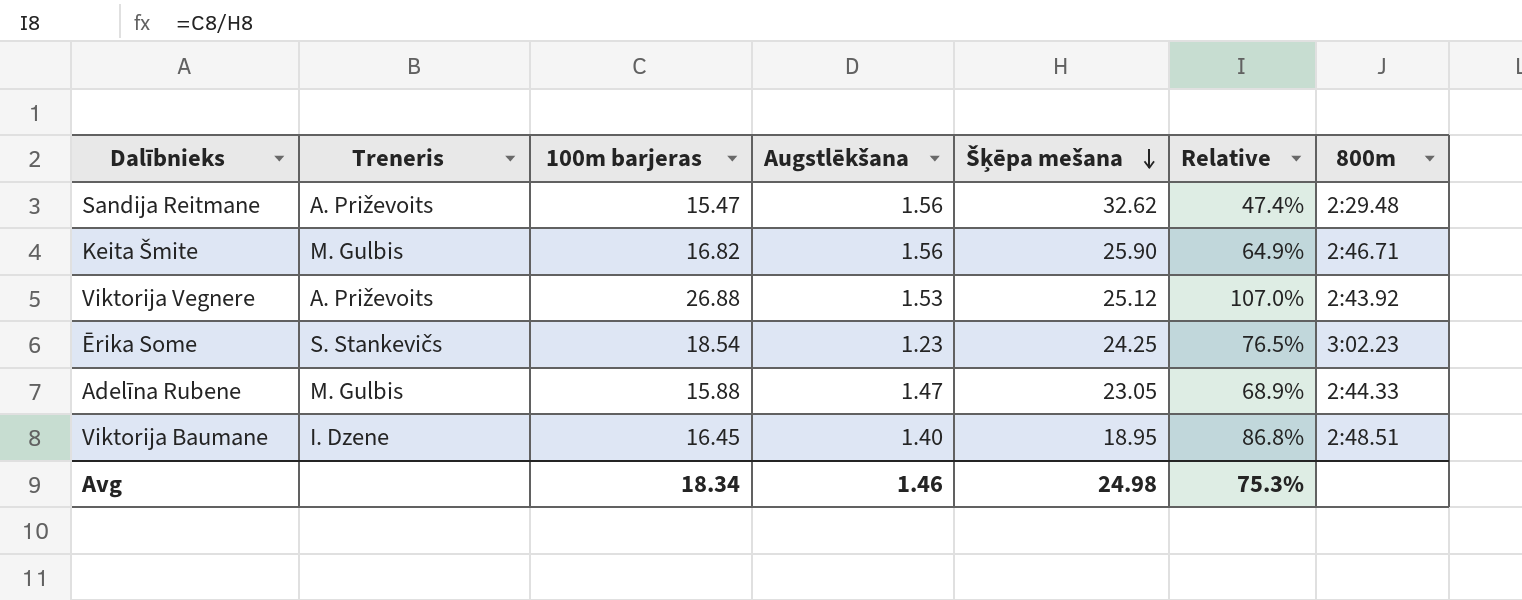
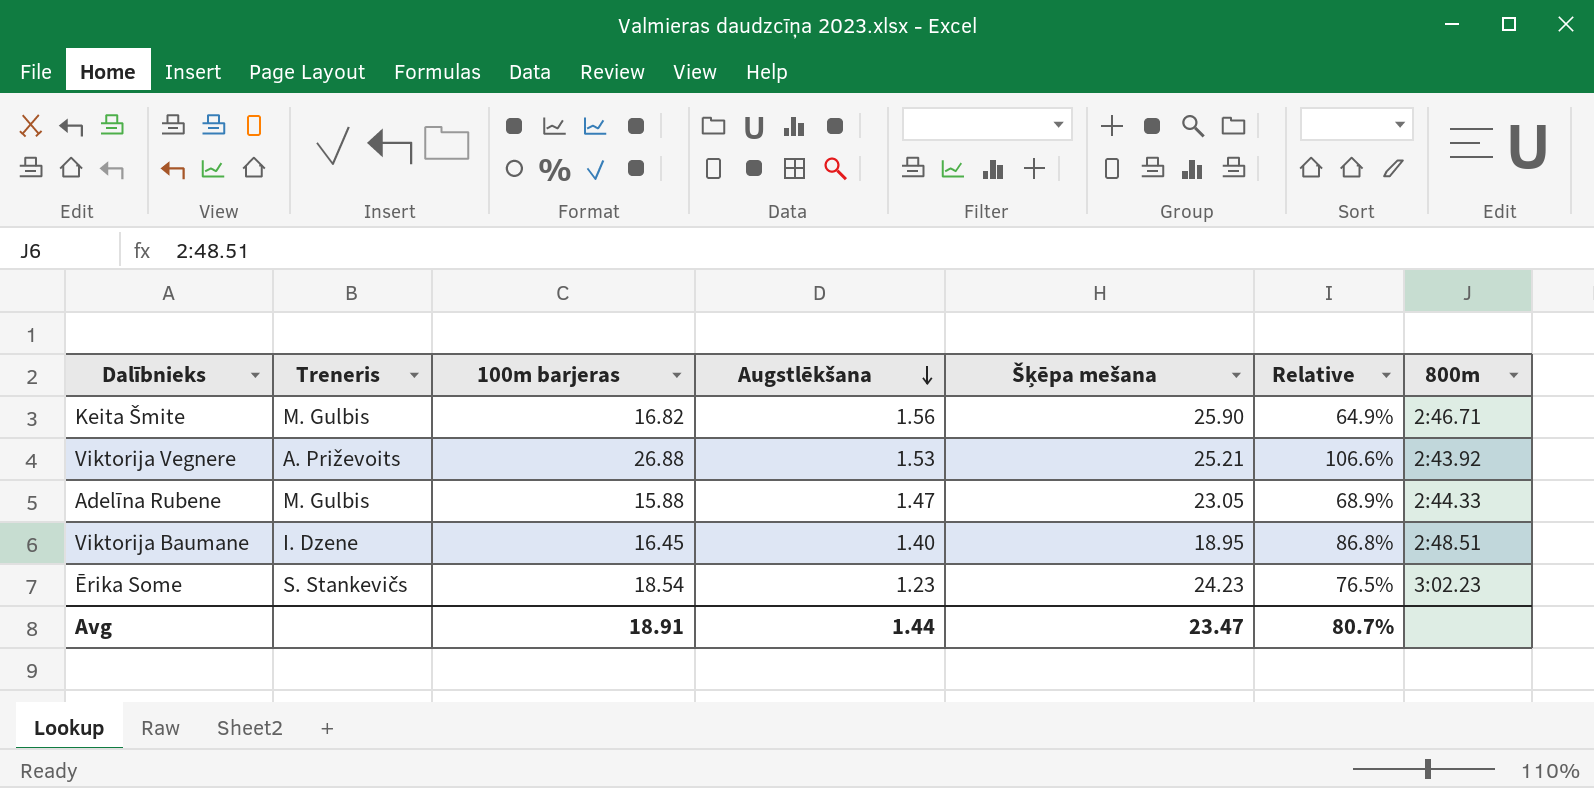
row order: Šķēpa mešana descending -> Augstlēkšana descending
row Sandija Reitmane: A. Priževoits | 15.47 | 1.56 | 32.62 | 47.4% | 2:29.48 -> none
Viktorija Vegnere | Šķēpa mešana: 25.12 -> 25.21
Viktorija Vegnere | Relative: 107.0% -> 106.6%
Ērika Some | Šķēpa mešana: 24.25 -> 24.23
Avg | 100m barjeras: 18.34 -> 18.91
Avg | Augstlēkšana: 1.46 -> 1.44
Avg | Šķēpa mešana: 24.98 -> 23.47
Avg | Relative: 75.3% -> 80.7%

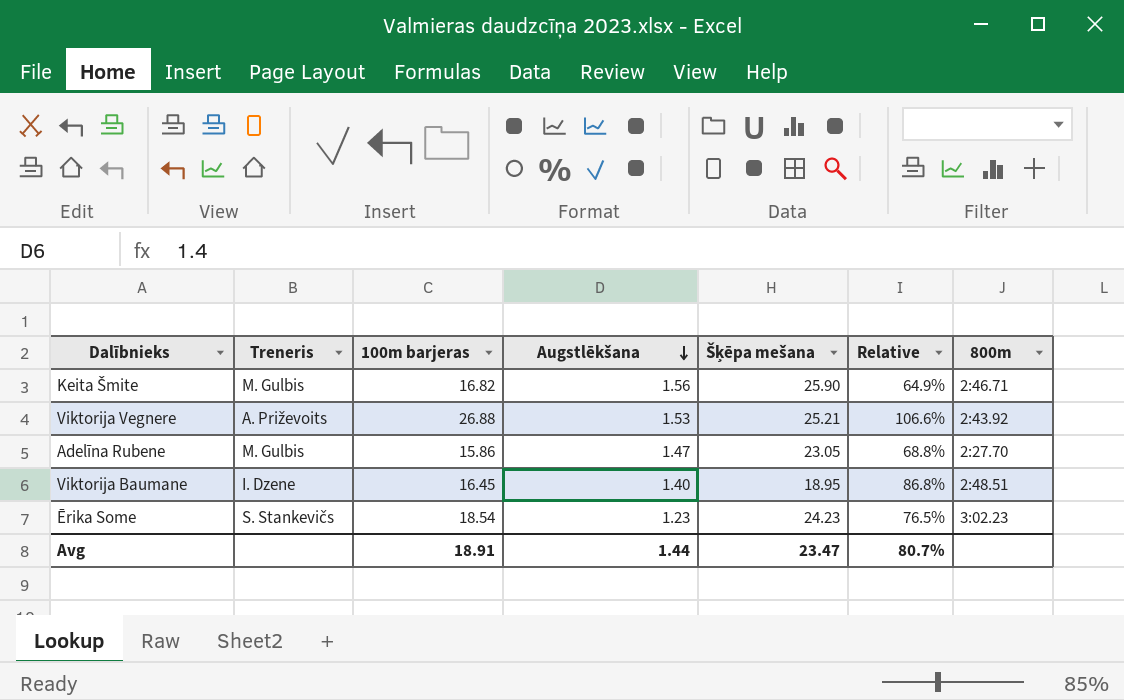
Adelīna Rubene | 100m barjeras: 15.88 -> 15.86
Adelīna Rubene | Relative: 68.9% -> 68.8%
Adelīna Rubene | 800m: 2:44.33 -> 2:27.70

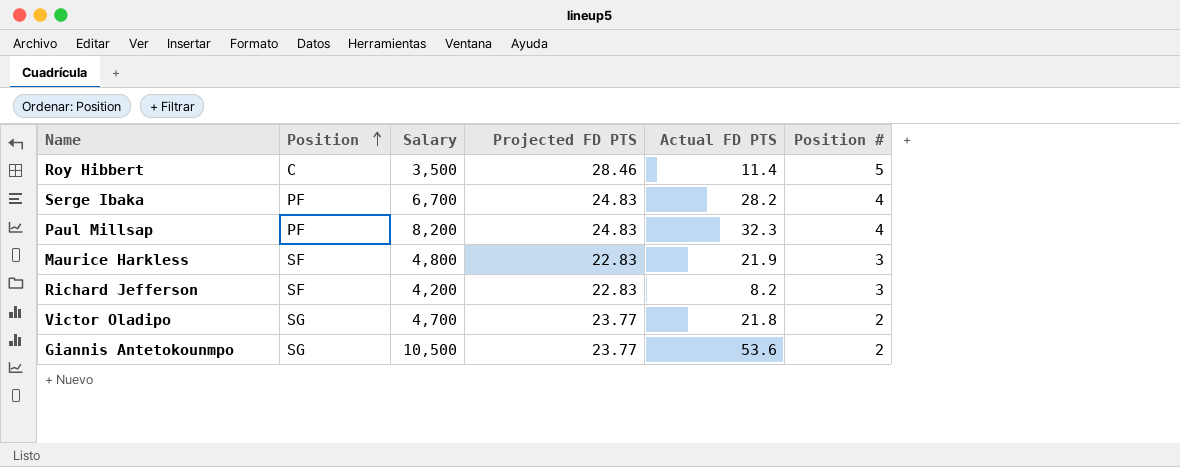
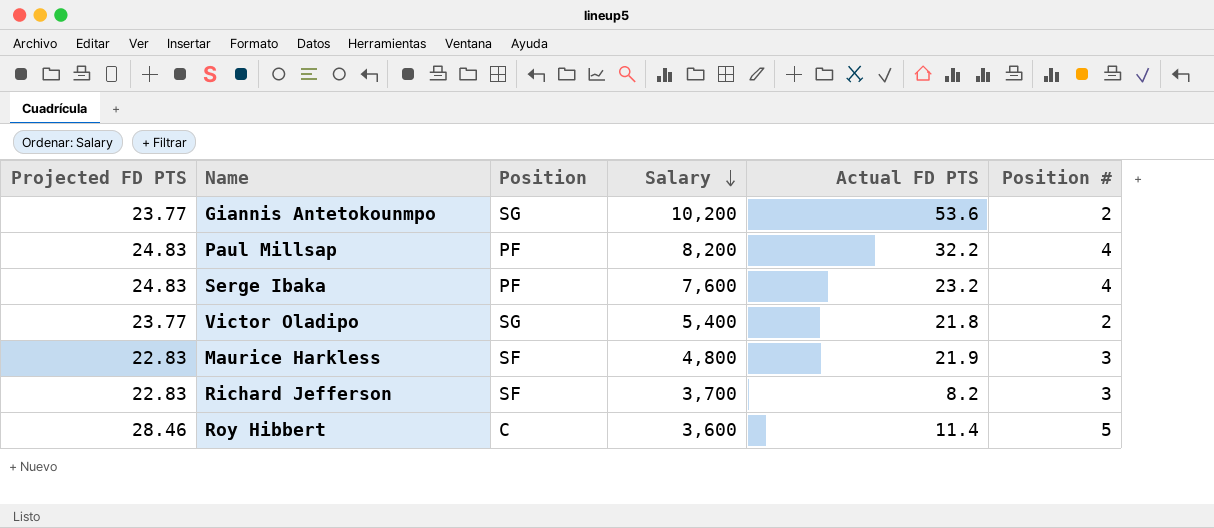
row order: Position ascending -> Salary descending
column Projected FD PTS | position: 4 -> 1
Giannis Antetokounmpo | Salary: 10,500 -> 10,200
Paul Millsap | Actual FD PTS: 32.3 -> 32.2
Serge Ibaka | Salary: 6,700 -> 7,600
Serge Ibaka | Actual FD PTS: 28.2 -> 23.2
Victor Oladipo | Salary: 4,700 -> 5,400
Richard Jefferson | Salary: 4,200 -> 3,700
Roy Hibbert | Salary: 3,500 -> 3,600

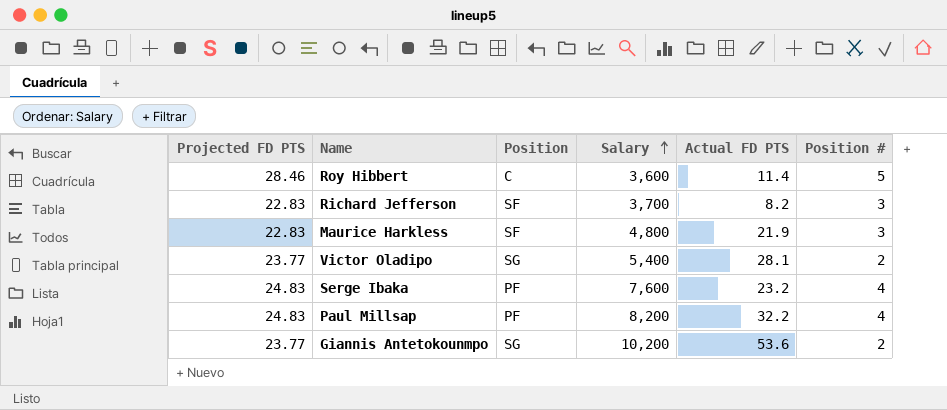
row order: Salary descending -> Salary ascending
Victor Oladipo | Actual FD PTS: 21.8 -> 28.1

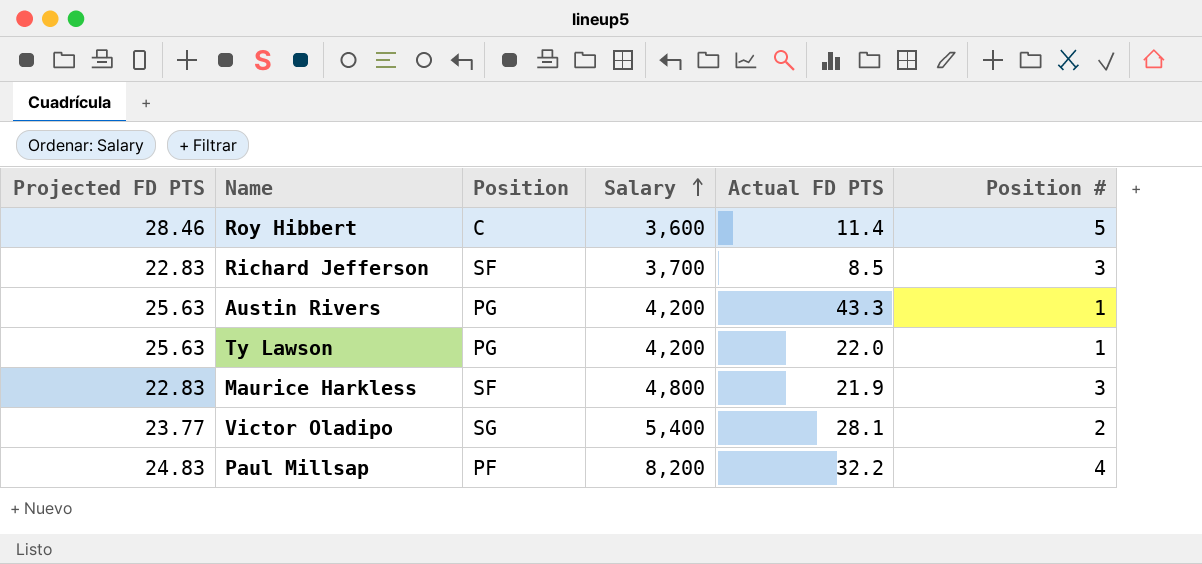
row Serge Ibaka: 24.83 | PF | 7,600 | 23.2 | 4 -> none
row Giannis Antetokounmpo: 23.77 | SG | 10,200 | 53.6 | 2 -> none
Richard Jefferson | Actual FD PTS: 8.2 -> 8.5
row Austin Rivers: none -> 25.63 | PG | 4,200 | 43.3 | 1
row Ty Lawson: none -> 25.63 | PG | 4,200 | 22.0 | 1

● Task to complete: For the word "order", count the lines of the data that contain it and report only the total.

● Written response: 3